Exercise details →
Within the entries below, the lines from the one with "Max Hazzard Turnover. | h_score: 5 -> 7" through the one with "Sep 2021 | Delta: -566 -> -611" are to be set down exactly, both ends kept.

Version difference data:
== Segment start ==
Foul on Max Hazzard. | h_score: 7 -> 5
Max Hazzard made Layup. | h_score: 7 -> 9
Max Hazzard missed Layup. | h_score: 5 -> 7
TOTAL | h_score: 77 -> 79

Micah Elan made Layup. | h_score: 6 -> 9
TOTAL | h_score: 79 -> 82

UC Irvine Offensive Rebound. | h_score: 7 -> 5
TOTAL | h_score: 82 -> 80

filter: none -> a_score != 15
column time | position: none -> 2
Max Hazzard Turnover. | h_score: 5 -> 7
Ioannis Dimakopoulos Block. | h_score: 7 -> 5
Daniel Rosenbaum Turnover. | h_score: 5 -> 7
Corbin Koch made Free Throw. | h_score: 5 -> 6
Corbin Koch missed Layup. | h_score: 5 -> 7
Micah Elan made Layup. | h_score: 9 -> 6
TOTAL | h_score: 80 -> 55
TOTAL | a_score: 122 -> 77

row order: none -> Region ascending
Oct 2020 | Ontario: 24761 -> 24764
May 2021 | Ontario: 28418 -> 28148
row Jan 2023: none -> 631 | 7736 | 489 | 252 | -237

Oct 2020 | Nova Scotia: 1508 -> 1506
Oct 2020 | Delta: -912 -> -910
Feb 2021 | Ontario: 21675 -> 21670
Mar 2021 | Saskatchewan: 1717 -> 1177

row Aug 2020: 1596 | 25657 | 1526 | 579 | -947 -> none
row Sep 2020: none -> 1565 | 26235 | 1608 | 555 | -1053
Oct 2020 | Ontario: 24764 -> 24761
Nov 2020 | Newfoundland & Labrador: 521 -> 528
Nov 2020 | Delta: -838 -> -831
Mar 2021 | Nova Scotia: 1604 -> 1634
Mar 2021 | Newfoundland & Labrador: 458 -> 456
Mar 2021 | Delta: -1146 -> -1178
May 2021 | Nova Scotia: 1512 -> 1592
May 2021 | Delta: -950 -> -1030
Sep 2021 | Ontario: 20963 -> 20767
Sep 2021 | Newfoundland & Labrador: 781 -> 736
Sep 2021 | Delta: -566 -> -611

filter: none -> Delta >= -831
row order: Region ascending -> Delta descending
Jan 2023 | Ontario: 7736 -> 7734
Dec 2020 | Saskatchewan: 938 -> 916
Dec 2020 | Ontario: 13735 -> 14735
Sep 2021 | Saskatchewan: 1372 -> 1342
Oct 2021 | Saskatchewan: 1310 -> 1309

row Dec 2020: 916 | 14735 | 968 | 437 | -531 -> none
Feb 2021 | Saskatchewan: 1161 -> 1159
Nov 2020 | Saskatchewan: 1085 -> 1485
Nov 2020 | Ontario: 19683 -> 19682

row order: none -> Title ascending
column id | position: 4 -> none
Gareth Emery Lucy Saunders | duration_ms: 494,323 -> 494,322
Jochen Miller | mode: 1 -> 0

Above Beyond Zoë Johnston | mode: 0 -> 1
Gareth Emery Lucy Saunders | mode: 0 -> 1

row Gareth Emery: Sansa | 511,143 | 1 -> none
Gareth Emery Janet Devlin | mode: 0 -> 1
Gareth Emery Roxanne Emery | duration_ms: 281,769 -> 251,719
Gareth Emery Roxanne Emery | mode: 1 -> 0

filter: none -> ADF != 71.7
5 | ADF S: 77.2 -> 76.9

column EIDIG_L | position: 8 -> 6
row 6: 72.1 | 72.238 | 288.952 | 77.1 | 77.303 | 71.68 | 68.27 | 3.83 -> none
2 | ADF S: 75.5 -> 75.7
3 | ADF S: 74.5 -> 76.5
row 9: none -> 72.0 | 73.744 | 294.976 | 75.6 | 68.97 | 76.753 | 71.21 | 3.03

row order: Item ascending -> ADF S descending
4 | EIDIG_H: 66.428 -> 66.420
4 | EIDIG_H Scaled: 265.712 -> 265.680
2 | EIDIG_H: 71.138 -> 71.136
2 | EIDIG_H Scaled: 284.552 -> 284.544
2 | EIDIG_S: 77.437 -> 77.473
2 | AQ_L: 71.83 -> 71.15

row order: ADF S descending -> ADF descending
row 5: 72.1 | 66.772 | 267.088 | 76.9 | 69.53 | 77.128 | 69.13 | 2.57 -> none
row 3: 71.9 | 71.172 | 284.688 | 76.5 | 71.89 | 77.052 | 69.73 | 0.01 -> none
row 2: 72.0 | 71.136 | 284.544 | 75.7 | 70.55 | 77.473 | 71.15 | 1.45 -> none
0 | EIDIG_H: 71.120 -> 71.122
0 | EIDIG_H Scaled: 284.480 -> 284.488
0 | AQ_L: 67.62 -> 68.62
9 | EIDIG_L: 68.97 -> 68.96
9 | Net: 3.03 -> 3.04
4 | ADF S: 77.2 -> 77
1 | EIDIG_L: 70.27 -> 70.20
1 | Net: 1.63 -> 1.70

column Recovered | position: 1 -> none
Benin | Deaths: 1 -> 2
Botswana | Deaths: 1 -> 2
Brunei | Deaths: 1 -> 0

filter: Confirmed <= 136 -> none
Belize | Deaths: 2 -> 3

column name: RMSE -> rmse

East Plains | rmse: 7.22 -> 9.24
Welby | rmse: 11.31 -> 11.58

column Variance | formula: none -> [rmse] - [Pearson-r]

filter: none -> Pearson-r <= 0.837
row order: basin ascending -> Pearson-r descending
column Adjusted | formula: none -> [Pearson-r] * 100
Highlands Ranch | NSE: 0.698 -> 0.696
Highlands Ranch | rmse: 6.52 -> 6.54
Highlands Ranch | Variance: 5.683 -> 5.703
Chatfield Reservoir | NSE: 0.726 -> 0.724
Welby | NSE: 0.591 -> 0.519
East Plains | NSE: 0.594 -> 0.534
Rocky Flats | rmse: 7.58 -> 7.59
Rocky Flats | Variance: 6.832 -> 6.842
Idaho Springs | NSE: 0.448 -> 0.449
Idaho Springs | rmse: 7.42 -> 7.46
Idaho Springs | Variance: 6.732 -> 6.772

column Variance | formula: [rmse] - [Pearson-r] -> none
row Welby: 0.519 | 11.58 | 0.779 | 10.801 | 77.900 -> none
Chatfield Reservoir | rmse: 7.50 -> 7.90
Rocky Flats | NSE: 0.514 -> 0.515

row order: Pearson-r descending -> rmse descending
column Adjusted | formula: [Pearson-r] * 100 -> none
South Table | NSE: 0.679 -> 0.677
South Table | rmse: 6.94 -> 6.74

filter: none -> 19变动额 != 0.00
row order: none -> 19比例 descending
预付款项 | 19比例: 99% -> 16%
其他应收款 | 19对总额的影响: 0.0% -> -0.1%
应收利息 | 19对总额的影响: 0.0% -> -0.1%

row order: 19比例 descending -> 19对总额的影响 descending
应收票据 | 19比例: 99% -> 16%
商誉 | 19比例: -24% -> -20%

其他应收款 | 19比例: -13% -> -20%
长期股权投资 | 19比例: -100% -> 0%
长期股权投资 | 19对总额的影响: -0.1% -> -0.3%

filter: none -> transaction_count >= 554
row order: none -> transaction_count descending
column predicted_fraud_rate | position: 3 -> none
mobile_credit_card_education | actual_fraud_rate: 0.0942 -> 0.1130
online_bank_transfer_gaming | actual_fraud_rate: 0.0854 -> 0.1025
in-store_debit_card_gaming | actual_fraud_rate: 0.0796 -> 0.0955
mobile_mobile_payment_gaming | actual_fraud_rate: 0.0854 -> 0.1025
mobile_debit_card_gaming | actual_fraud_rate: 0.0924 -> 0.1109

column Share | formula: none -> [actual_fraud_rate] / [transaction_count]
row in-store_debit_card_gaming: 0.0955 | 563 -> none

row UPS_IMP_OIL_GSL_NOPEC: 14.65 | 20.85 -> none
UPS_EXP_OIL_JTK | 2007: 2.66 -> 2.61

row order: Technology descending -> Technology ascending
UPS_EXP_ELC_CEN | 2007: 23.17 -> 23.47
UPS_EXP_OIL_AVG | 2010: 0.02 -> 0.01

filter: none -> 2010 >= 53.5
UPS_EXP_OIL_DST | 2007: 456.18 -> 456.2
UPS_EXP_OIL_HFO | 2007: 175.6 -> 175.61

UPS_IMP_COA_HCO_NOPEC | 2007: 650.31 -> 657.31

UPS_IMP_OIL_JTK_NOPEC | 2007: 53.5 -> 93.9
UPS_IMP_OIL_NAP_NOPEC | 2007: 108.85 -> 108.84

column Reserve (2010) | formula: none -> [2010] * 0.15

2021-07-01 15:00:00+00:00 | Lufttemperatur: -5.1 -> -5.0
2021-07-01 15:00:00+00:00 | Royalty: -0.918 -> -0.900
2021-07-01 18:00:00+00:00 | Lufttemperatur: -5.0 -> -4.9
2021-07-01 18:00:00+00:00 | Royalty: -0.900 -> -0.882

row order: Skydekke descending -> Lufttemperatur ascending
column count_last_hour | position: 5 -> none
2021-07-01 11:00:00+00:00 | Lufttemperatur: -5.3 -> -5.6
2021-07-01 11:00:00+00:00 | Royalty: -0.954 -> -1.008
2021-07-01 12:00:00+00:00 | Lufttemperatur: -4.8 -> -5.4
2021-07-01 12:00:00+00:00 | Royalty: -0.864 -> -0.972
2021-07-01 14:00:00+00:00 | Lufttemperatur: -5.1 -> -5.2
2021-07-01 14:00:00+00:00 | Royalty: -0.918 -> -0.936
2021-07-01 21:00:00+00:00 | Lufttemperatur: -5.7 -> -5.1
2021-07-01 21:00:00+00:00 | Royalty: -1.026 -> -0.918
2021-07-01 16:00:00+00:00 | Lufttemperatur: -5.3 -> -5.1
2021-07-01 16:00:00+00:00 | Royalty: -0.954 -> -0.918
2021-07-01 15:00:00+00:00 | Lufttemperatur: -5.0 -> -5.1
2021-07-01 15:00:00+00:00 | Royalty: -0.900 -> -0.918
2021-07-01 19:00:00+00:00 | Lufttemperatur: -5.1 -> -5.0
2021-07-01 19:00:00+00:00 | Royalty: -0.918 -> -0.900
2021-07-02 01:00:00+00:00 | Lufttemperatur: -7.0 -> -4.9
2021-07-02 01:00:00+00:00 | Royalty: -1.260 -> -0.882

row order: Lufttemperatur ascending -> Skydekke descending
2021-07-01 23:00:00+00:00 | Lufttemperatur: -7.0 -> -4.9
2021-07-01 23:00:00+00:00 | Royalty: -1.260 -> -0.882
== Segment end ==
Response area →
Max Hazzard Turnover. | h_score: 5 -> 7
Ioannis Dimakopoulos Block. | h_score: 7 -> 5
Daniel Rosenbaum Turnover. | h_score: 5 -> 7
Corbin Koch made Free Throw. | h_score: 5 -> 6
Corbin Koch missed Layup. | h_score: 5 -> 7
Micah Elan made Layup. | h_score: 9 -> 6
TOTAL | h_score: 80 -> 55
TOTAL | a_score: 122 -> 77

row order: none -> Region ascending
Oct 2020 | Ontario: 24761 -> 24764
May 2021 | Ontario: 28418 -> 28148
row Jan 2023: none -> 631 | 7736 | 489 | 252 | -237

Oct 2020 | Nova Scotia: 1508 -> 1506
Oct 2020 | Delta: -912 -> -910
Feb 2021 | Ontario: 21675 -> 21670
Mar 2021 | Saskatchewan: 1717 -> 1177

row Aug 2020: 1596 | 25657 | 1526 | 579 | -947 -> none
row Sep 2020: none -> 1565 | 26235 | 1608 | 555 | -1053
Oct 2020 | Ontario: 24764 -> 24761
Nov 2020 | Newfoundland & Labrador: 521 -> 528
Nov 2020 | Delta: -838 -> -831
Mar 2021 | Nova Scotia: 1604 -> 1634
Mar 2021 | Newfoundland & Labrador: 458 -> 456
Mar 2021 | Delta: -1146 -> -1178
May 2021 | Nova Scotia: 1512 -> 1592
May 2021 | Delta: -950 -> -1030
Sep 2021 | Ontario: 20963 -> 20767
Sep 2021 | Newfoundland & Labrador: 781 -> 736
Sep 2021 | Delta: -566 -> -611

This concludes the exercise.